Today at work, I got
another call, from the same mutual friend who had told me a few years back that
Dave was in the hospital. Dave had
died. Dave had been drinking again. He didn’t know if he been back on the drink
for a while, or if he had just started back on that night, but his brother came
over in the morning and found him dead. Given how ravaged his body had been
before, I suspect it wouldn’t take much at all to put his system into a
tailspin.
I know a lot of people personally and professionally, but I
have very few friends. Despite the
distance, I considered Dave a friend. Though
we were vastly different in many ways, and in most circumstances would not have
gotten to know each other, we did. He was at this core a good person. That’s
more than many more accomplished people can claim.

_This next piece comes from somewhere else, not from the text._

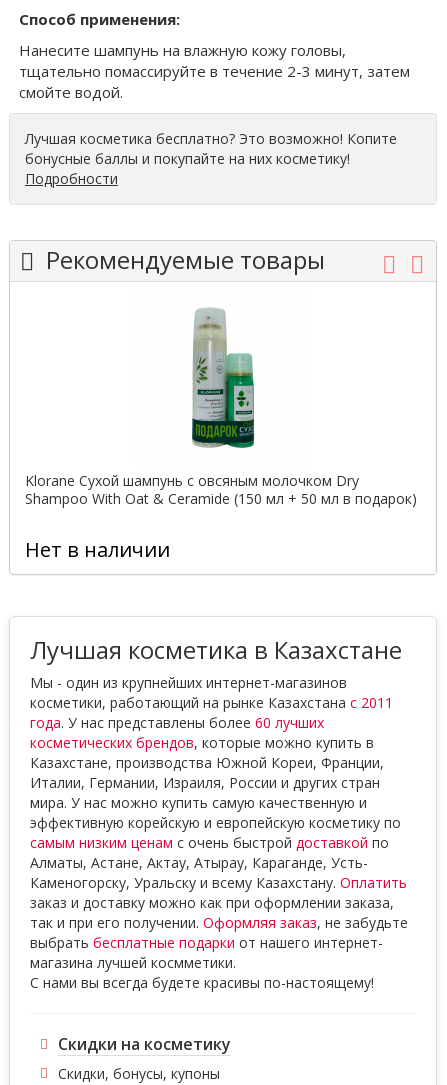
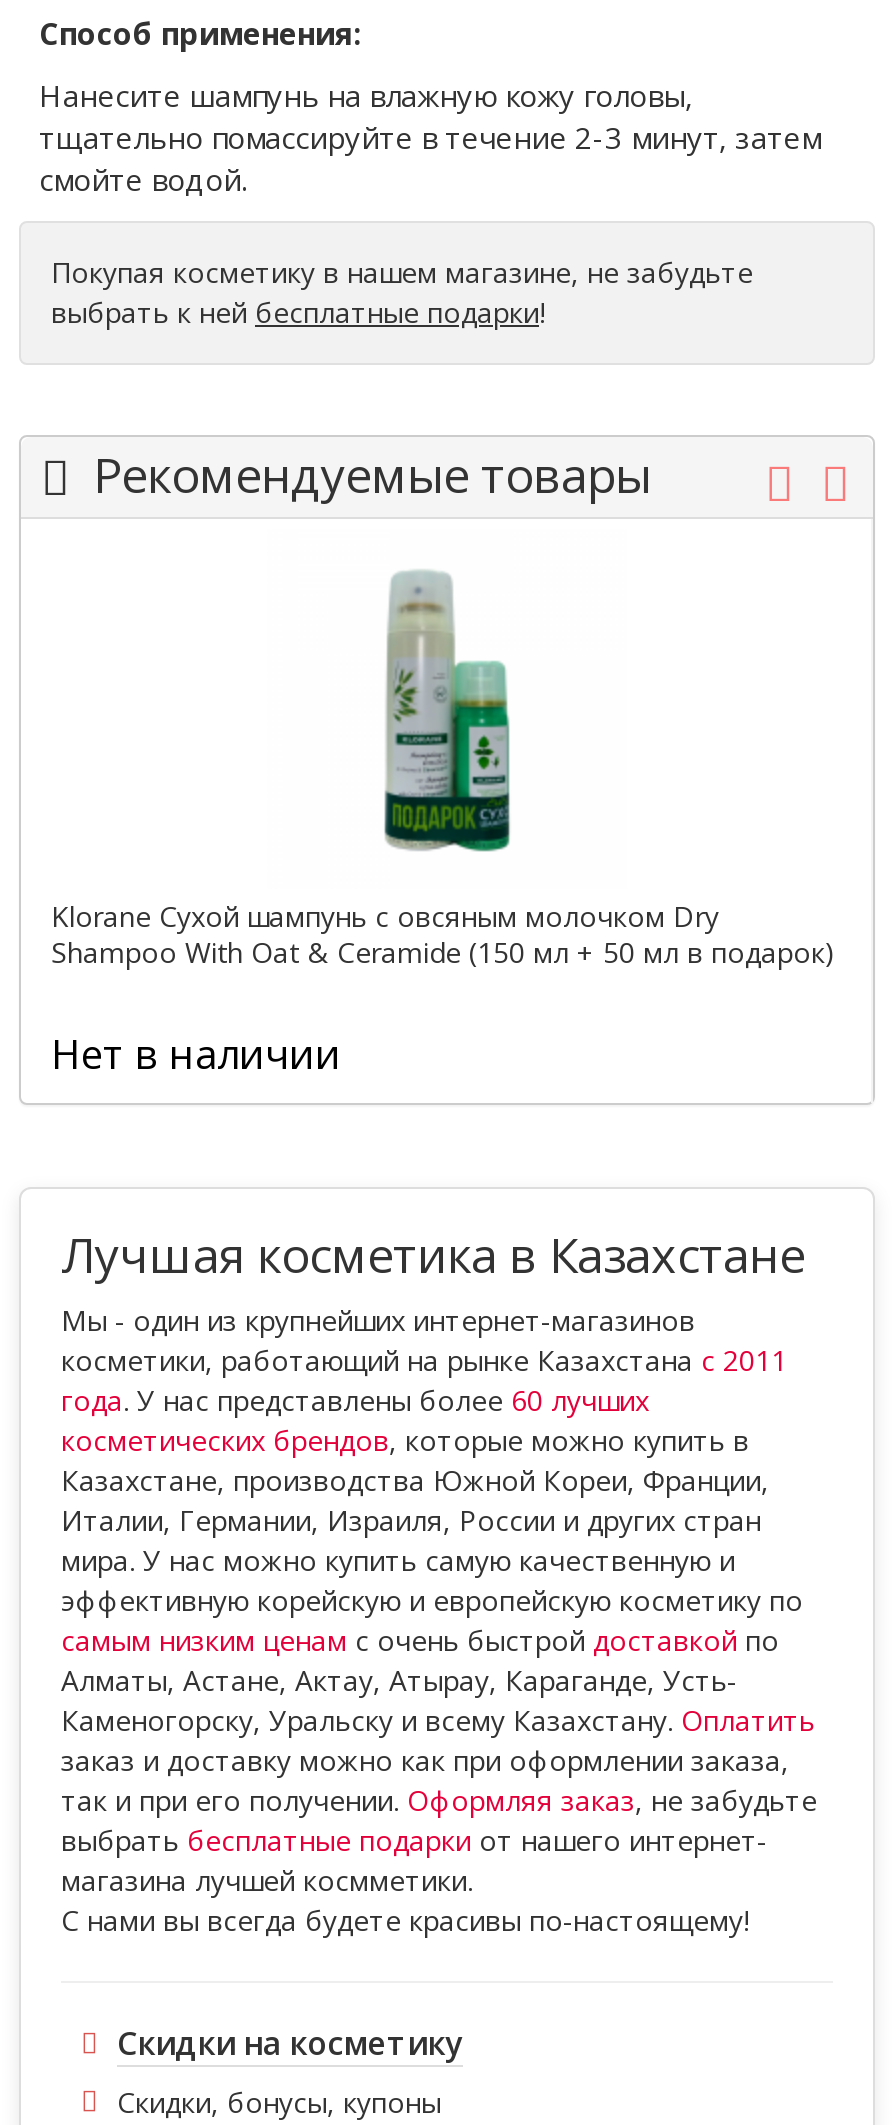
[25,128,397,188] Лучшая косметика бесплатно? Это возможно! Копите | бонусные баллы и покупайте на них косметику! | Подробности -> [51,252,753,330] Покупая косметику в нашем магазине, не забудьте | выбрать к ней бесплатные подарки!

I especially remember one winter night when my daughter was
small and my wife called me in distress because her car had broken down on the
road. She got it off to the side, but was stuck several miles from home with
our young daughter and it was dark and cold. I called Dave. No question. He
showed up with his truck. I had the tow straps and we got that car safely to my
garage so I could fix it. When the
chips were down, he was the one person I called and he came through, like I
friends do.
Tonight I sit here typing this and wishing I had been a
better friend. Time and age accumulate
silently, like snow falling in the woods. I was busy with my life and all of
the other petty and mundane daily concerns that steal the time of day and cloud
our vision. There are lots of reasons to
put off that e-mail, or call, or visit, but life is short and there’s only one
shot. Tend to what’s important.
Dave, I wish you peace and rest and I pray to God that you
find the peace that was denied you in this life. And I promise, I’ll be down to visit. Too
late, I know, but better late than never. Goodbye friend.
1 comment:
Tim. I'm sorry to hear about your friend Dave.
I'll shall do my best to follow your advice to "Tend to what's important."